Once you know how to grow kale from seeds there’s no going back. It’s healthy and tasty, easy to cultivate and looks good in your garden. What’s not to like?
It’s easy to grow kale from seed, too. Also known as borecole, kale is a member of the cabbage family, a brassica. It is hardy and grows best in cooler temperatures – the cold weather gives the leaves a sweeter flavor.
Kale is the original superfood. It contains fiber, calcium, vitamins C and K, iron and antioxidants, plus many other beneficial nutrients. It is a versatile green that can be fried, steamed, and even oven-roasted to make a healthy vegetable snack. The young leaves can be eaten raw as a salad or added to smoothies.

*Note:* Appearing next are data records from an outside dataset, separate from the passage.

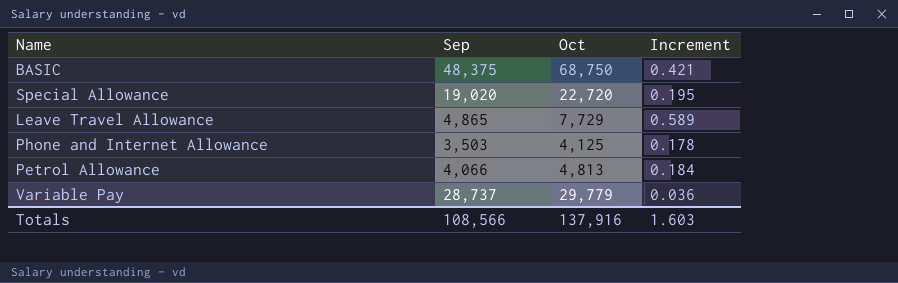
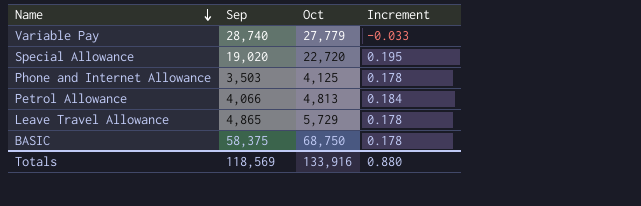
row order: none -> Name descending
Variable Pay | Sep: 28,737 -> 28,740
Variable Pay | Oct: 29,779 -> 27,779
Variable Pay | Increment: 0.036 -> -0.033
Leave Travel Allowance | Oct: 7,729 -> 5,729
Leave Travel Allowance | Increment: 0.589 -> 0.178
BASIC | Sep: 48,375 -> 58,375
BASIC | Increment: 0.421 -> 0.178
Totals | Sep: 108,566 -> 118,569
Totals | Oct: 137,916 -> 133,916
Totals | Increment: 1.603 -> 0.880

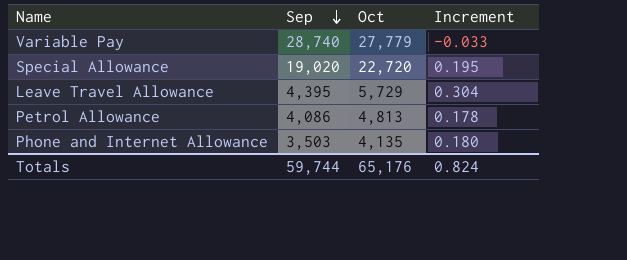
row order: Name descending -> Sep descending
row BASIC: 58,375 | 68,750 | 0.178 -> none
Leave Travel Allowance | Sep: 4,865 -> 4,395
Leave Travel Allowance | Increment: 0.178 -> 0.304
Petrol Allowance | Sep: 4,066 -> 4,086
Petrol Allowance | Increment: 0.184 -> 0.178
Phone and Internet Allowance | Oct: 4,125 -> 4,135
Phone and Internet Allowance | Increment: 0.178 -> 0.180
Totals | Sep: 118,569 -> 59,744
Totals | Oct: 133,916 -> 65,176
Totals | Increment: 0.880 -> 0.824

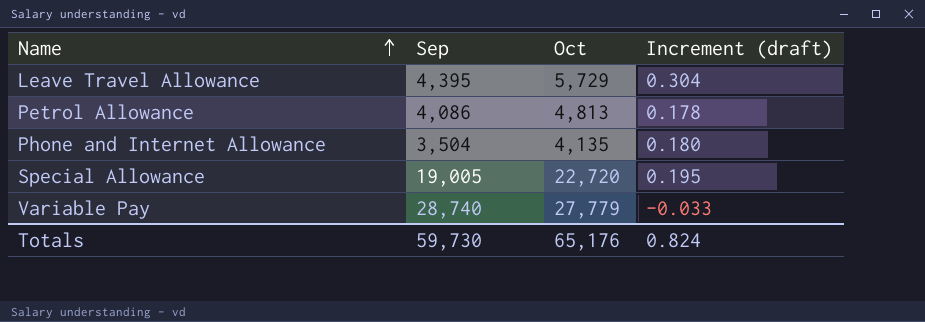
row order: Sep descending -> Name ascending
column name: Increment -> Increment (draft)
Phone and Internet Allowance | Sep: 3,503 -> 3,504
Special Allowance | Sep: 19,020 -> 19,005
Totals | Sep: 59,744 -> 59,730

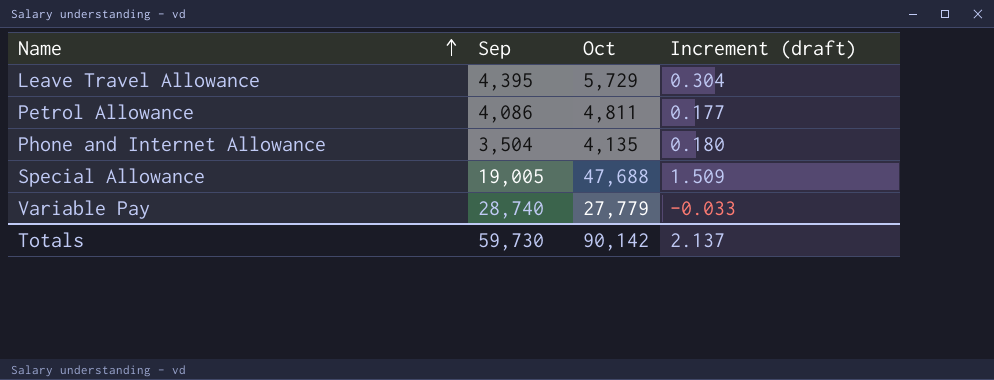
Petrol Allowance | Oct: 4,813 -> 4,811
Petrol Allowance | Increment (draft): 0.178 -> 0.177
Special Allowance | Oct: 22,720 -> 47,688
Special Allowance | Increment (draft): 0.195 -> 1.509
Totals | Oct: 65,176 -> 90,142
Totals | Increment (draft): 0.824 -> 2.137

Below you can learn how to grow kale from seeds. Keep reading!!
Varieties of Kale to Grow
Cavolo Nero – sometimes regarded as a different plant altogether, but it is a type of kale and its name means ‘black kale’, or black cabbage. ‘Nero di Toscana’ has dark, almost black leaves.
Redbor – Vivid burgundy-colored leaves on a striking plant that would look good in a flowerbed let alone a vegetable patch. The leaves turn an intense shade of purple as the weather turns colder.
Kapitan – the classic curly kale, with densely curled, deep green leaves
When to Grow Kale
Kale grows well in a temperature range from 35 to 75 degrees, but is happiest between 60 to 70°F. It is generally considered a ‘cool season crop’, like its fellow members of the brassica plant family, such as cabbage, cauliflower, and broccoli.
In most locations, kale has two distinct growing seasons: spring and fall. Yet in moderate climates with only mildly warm summers or little-to-no winter frost, kale can continue to grow for up to a year, or longer! Kale grows exceedingly well as a fall crop in many regions – where there is a longer period of cooling weather ahead. That is because kale is less tolerant of extreme heat than it is of cold. In fact, kale leaves taste better in colder weather, and develop a sweeter flavor after a kiss of frost!
Starting Kale Seeds
Though kale will produce in warm weather, it has a tendency to become woody and bitter. It’s best when allowed to mature in cool temps. Start spring seeds indoors approximately six weeks before the last frost to give plants a chance to mature before summer’s worst heat.
Direct seeds will mature in 55 to 75 days, while transplants will speed up the process, ready for harvest in about 30 to 40 days. Plant your crop again in the fall, six to eight weeks before the first expected frost — you can keep harvesting even after snowfall. Plant more seeds or transplants every two to three weeks for a long, continuous harvest.
Kale can be grown as a cut-and-come-again crop. Young tender leaves can be harvested for salads. If left to mature for winter greens, plants can be left in the ground through the winter and picked as required for soups and stews.
Kale leaves are best used when freshly picked. However, they can be blanched and then frozen to store for later use.
Common Kale Pests
The most common pest insects that fancy kale include cabbage worms, flea beetles, harlequin bugs, and aphids. The first three will cause holes or lacing in the leaves, while sap-sucking aphids cause curling leaves. Kale pests often hide on the underside of leaves, or in the center cluster of new growth. Slugs, snails, or soil-dwelling pests like cutworms may go after small seedlings, which are also prone to damping off (or sudden seedling death).